Home > Other > The Wolf's gold e-5 > Page 39
The Wolf's gold e-5 Page 39

by Anthony Riches


  Theodora’s mouth had tightened to an angry slash, and for a moment he wondered if he’d pushed her too hard. She spoke to the soldiers behind him.

  ‘You, get the men ready to move and tell them to bring my chest! If the mine workers really have been released then we’ll either meet my brother at the mine entrance or leave without him!’

  Gerwulf instinctively knew that his command was doomed, watching in silence as the oncoming mob of miners swiftly overwhelmed those of his men who were too slow on their feet to reach the turf wall before them. While the rampart was fifteen feet high on the side that faced down into the valley it was necessarily lower on the reverse, and the miners gathered in a howling sea of men around the steps that, were they allowed to swarm up them, would allow them to get at the soldiers who had made their lives a misery over the previous ten days. A determined group of them stormed up a stairway one hundred paces to his left, trading a dozen men’s lives to gain a foothold on the rampart and then railing at the defenders with iron bars, heavy shovels and pickaxes.
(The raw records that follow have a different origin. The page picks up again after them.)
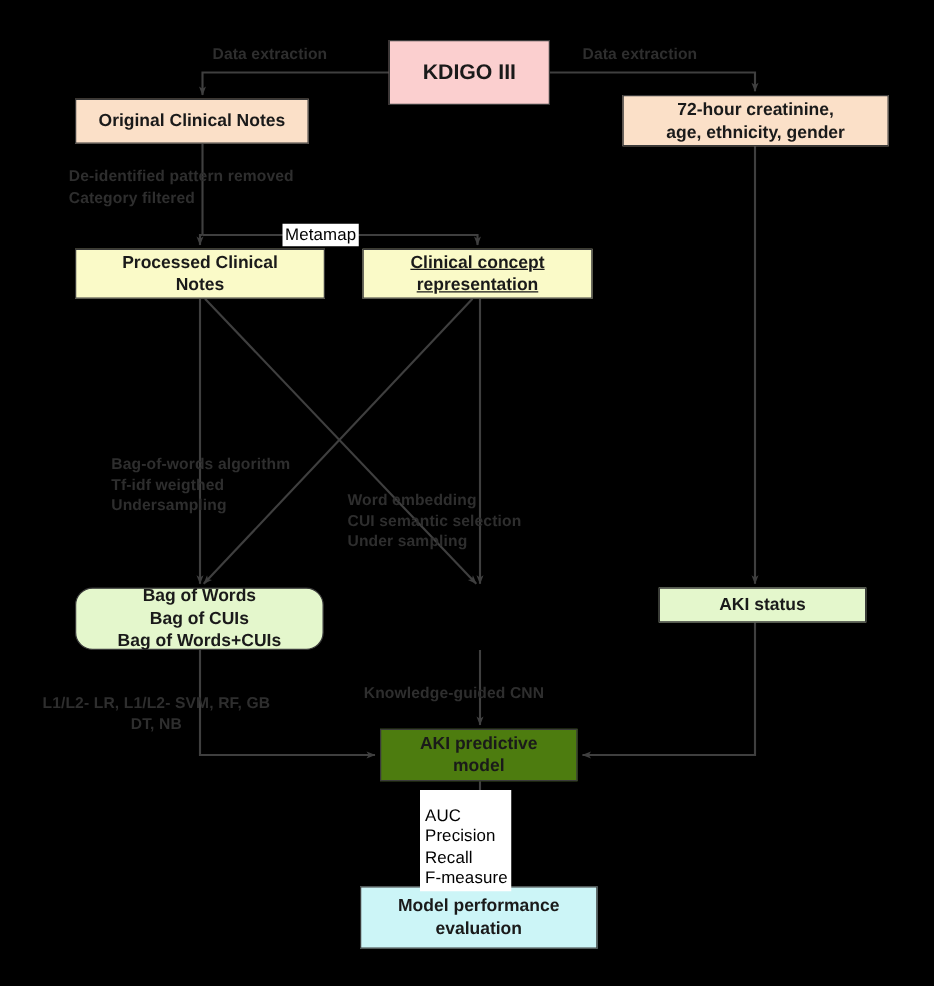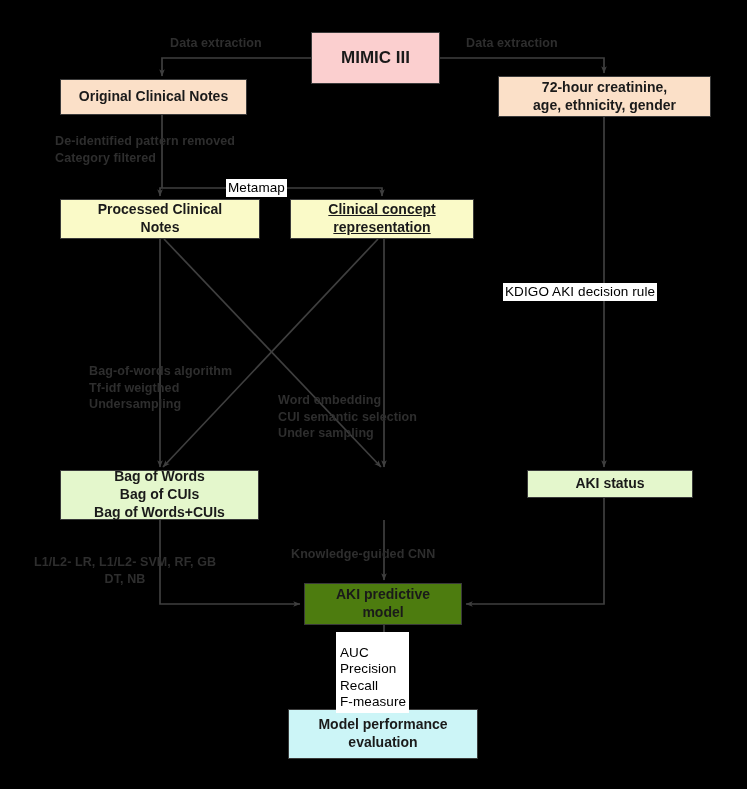"MIMIC III" div.node { text: MIMIC -> KDIGO }
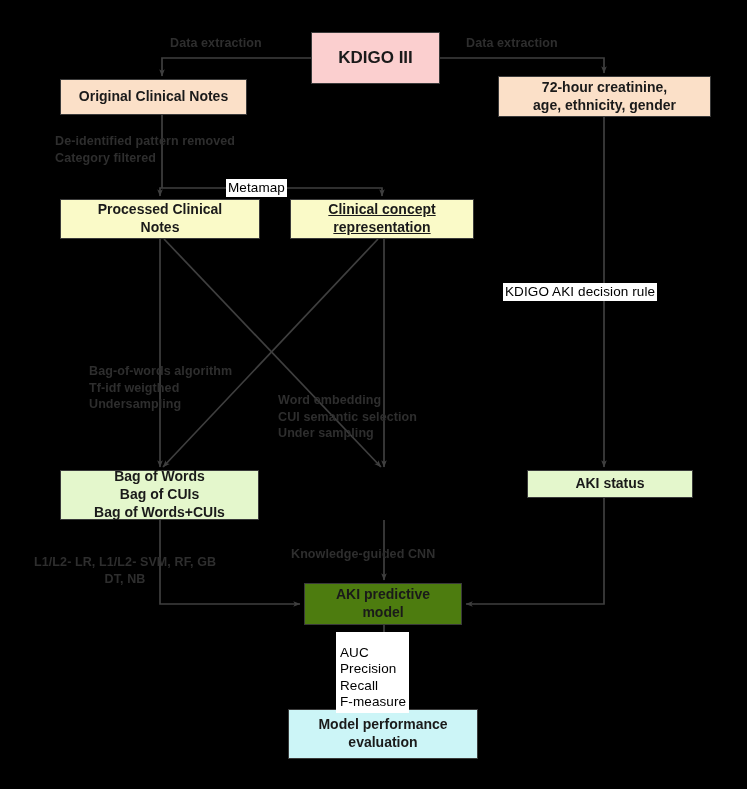"KDIGO AKI decision rule" div.edge-label { html: <div>KDIGO AKI decision rule</div> -> none }
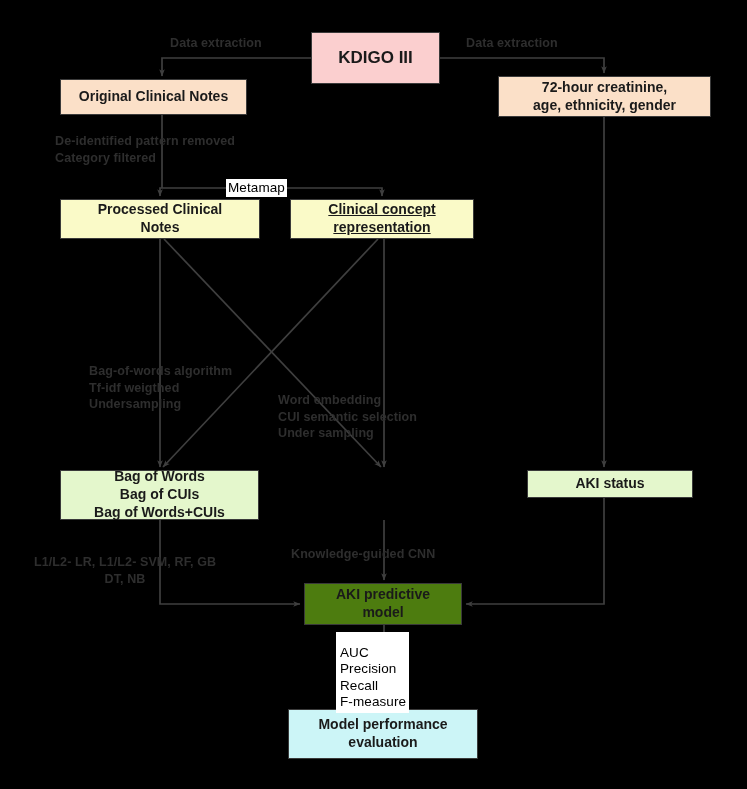"Bag of Words" div.node { border-radius: none -> 14px }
  ‘How long do you think they’ll hold?’

  He turned to find Hadro beside him, the grizzled veteran’s face as stolid as ever.

  ‘Not very long. There are too many of the bastards, and they’re mad with the lust for blood. There’s still time to be away though, as long as the wall to the south remains in our hands. Are you coming?’

  The older man shot him a look of pity.

  ‘No, Gerwulf, and not just because you were about to have me killed to ensure my silence. This is over. These animals are going to kill every soldier in the valley, and how long do you think anyone that escapes will be able to run, with the legions on this side of the mountains and the Sarmatae on the other? I think I’ll stay here and face my fate. Better to die quickly at their hands than to end up on a cross alongside you.’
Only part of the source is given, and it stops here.